I got to meet Lloyd Kaufman (producer, director, and actor of movies such as those listed above as well as countless others from Big Ass Spider! to, errr, Rocky) at a horror convention in 2009, and he was really cool and friendly, so that’s always a plus (truthfully, I’ve rarely met a horror personality who was a prick, but I’ve heard stories).
So I hate to say it, but I was a bit disappointed in Return To Nuke ‘Em High Volume 1.

The story starts out with narration explaining the back story (pretty much the story of Class of Nuke ‘Em High with a slight mention of parts 2 and 3, narrated by Stan Lee no less!), in which the Tromaville nuclear power plant’s improperly disposed of waste mutated a bunch of students into subhumans.  Now, many years later, an organic food processing plant was built on the ruins of the old nuclear power plant, and the owner (played by Lloyd Kaufman himself) is trying to get his food (which is also contaminated) into the local high school.
Meanwhile, at said school, new girl Lauren has moved into town.  She is met with hostility by the school’s local activist blogger Chrissy (who doesn’t like her because she’s rich), but they soon find that they are attracted to each other.
Trouble arises when the Glee Club (who were previously nerds) eat some contaminated tacos and mutate into a dangerous gang of punk psychopaths called The Cretins, and begin terrorizing the city.  Our two heroines must team up to defeat the Cretins and stop the food plant from doing the same thing to the whole country.
Features cameos by Lemmy, Debbie Rochon and Toxie as well as Rick Collins (who has been in all of the Nuke ‘Em High movies, as well as all the Toxic Avenger movies and a lot of other Troma films) as an ill fated science teacher showing off the laser from the first film.

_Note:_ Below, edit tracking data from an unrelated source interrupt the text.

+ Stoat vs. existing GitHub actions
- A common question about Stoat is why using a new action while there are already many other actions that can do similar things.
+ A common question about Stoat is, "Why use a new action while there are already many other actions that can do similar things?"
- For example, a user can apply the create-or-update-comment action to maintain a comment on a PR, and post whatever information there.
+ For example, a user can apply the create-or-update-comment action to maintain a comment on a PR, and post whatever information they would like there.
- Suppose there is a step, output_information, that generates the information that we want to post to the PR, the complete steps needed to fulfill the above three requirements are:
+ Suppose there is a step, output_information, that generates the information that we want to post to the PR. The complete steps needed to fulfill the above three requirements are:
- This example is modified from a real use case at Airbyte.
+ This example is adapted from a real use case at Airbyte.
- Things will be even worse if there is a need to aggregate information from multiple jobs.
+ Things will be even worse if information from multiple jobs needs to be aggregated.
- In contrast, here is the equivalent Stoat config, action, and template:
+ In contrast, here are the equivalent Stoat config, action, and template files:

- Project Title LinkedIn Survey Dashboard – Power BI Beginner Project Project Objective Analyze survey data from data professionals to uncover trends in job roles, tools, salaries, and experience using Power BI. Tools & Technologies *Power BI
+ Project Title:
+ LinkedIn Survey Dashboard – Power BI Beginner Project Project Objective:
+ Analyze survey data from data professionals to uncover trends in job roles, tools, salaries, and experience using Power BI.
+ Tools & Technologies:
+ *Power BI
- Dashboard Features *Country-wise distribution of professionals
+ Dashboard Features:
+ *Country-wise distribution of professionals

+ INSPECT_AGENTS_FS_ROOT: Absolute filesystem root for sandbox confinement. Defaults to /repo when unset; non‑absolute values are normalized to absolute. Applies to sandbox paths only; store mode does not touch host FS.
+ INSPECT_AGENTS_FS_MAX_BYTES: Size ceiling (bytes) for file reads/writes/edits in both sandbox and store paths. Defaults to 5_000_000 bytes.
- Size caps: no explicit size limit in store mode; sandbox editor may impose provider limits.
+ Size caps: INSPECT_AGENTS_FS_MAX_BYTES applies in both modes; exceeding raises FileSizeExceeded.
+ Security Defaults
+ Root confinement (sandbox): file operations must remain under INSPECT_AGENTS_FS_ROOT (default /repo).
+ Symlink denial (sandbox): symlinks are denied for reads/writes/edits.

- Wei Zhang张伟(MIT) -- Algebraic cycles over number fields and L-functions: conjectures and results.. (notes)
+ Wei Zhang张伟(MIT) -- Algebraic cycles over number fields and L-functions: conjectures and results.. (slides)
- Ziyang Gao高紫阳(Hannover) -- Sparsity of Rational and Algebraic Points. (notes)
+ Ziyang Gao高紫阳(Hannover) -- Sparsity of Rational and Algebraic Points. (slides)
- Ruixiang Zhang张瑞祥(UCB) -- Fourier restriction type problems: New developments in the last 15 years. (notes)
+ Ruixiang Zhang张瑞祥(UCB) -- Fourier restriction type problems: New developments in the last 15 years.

The movie is not bad, and features all the sleaze, slapstick, gore, humor, and over-the-top insanity that Troma is known for.  It’s just that in this one, it all feels a bit forced.  Like they’re trying hard to capture something that should come naturally.  Most of the actors overact horribly all of the time.  In a Troma movie, bad acting and overacting is expected.  All their past movies have had it in spades, but it just doesn’t hit the right notes in this one (you can’t act over-the-top in the red for every scene- there’s times that it needs to be toned down, or it just looks awkward and forced).  It doesn’t always work in this one like it has in the past.  Besides the acting, some of the humor and slapstick seems forced as well.  You can’t really manufacture zaniness- it has to come naturally from the storyline.  Absurdity works best when not shoehorned in hamfistedly.  So tho this stuff works in this movie some of the time, other times it comes off more like those awful Aaron Seltzer/ Jason Friedberg parody movies (Epic Movie, Disaster Movie, Meet the Spartans, etc.)- trying too hard to be funny and zany, but not pulling it off.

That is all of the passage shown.